Rápidamente, se desabrochó el cinturón y fue junto a Sinskey y los demás, que ya estaban preparándose para bajar del avión.

—¿Dónde está todo el mundo? —preguntó—. ¿El equipo de la OMS? ¿Las autoridades turcas? ¿Están ya todos en Santa Sofía?

Sinskey miró a Langdon con cierta incomodidad.

—En realidad —explicó—, hemos decidido no alertar a las autoridades locales. Ya contamos con la mejor unidad AVI del ECDC y, de momento, es preferible mantener esta operación en secreto y evitar una posible ola de pánico.

A su lado, Langdon vio que Brüder y su equipo metían en grandes bolsas todo tipo de material de protección contra materiales peligrosos: trajes, mascarillas y equipos de detección electrónica.

Brüder se cargó la bolsa en el hombro y se acercó a él.

—Estamos listos. Entraremos en el edificio, localizaremos la tumba de Dandolo, seguiremos el sonido del agua tal y como sugiere el poema y luego mi equipo y yo evaluaremos de nuevo la situación y decidiremos si llamar o no a otras autoridades.

Langdon ya le había encontrado un problema a ese plan.

—Santa Sofía cierra a la puesta del sol, de modo que sin las autoridades locales ni siquiera podremos entrar.

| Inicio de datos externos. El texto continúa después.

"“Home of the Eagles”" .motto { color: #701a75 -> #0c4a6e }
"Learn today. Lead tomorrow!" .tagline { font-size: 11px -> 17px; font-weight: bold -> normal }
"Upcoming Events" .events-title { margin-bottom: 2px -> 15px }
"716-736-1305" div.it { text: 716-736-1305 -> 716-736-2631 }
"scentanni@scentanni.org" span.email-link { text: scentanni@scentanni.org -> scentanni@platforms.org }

—Ya lo he solucionado —dijo Sinskey—. Conozco a alguien en la embajada suiza que se ha puesto en contacto con el conservador del Museo Santa Sofía y le ha pedido una visita privada para un VIP. El conservador ha accedido.

Langdon casi estalla en carcajadas.

—¿Una visita VIP para la directora de la Organización Mundial de la Salud? ¿Y un ejército de soldados con bolsas llenas de equipamiento contra materiales peligrosos? ¿No cree que llamaremos la atención?

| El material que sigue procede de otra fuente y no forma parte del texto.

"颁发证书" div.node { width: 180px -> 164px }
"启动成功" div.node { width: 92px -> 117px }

—La unidad AVI permanecerá en el coche mientras Brüder, usted y yo evaluamos la situación —dijo Sinskey—. Por cierto, el VIP es usted, no yo.

—¡¿Cómo dice?!

—Le hemos dicho al museo que un famoso profesor norteamericano estaba a punto de llegar en avión con un equipo de investigación para escribir un artículo sobre los símbolos de Santa Sofía, pero que su vuelo se había retrasado cinco horas y llegaría cuando el edificio ya hubiera cerrado. Como el profesor y su equipo se iban mañana por la mañana, les hemos pedido…

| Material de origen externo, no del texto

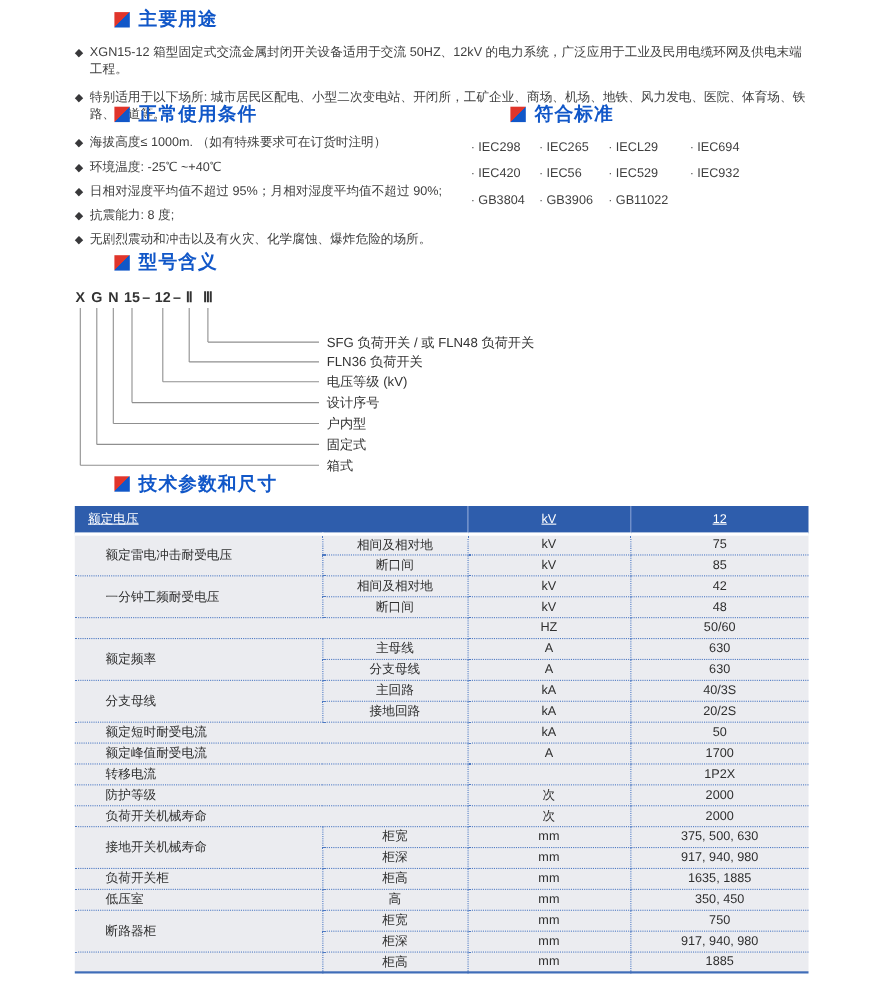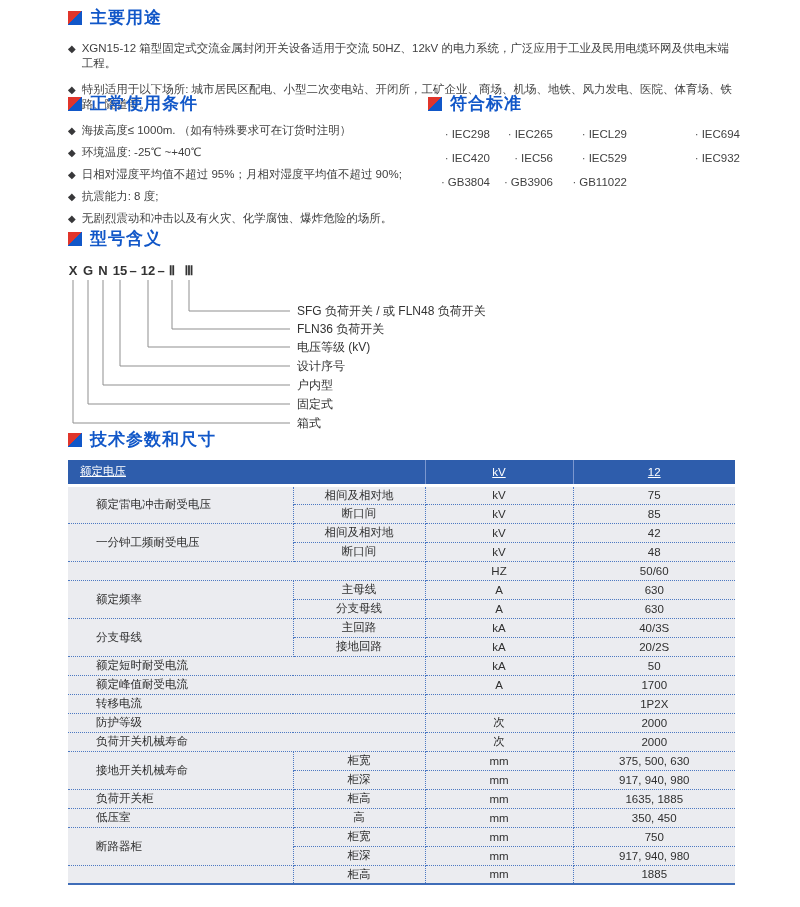"主要用途" .sec-title { margin-left: none -> 36px }
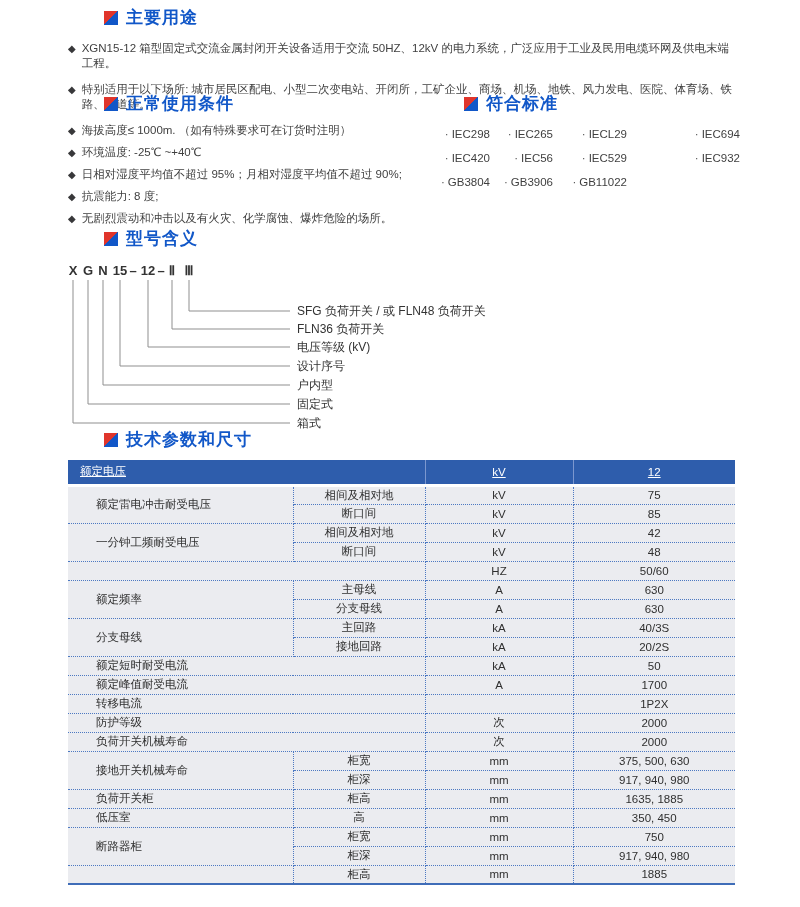"· IEC298" .std-row { text-align: right -> none }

—OK —dijo Langdon—. Ya lo entiendo.

—Nos recibirá un empleado del museo. Al parecer, es un gran seguidor de sus textos sobre arte islámico —Sinskey sonrió, intentando mostrarse optimista—. Nos han asegurado que tendrá acceso a todos los rincones del edificio.

—Y, lo que es más importante —declaró Brüder—, dispondremos del lugar solo para nosotros.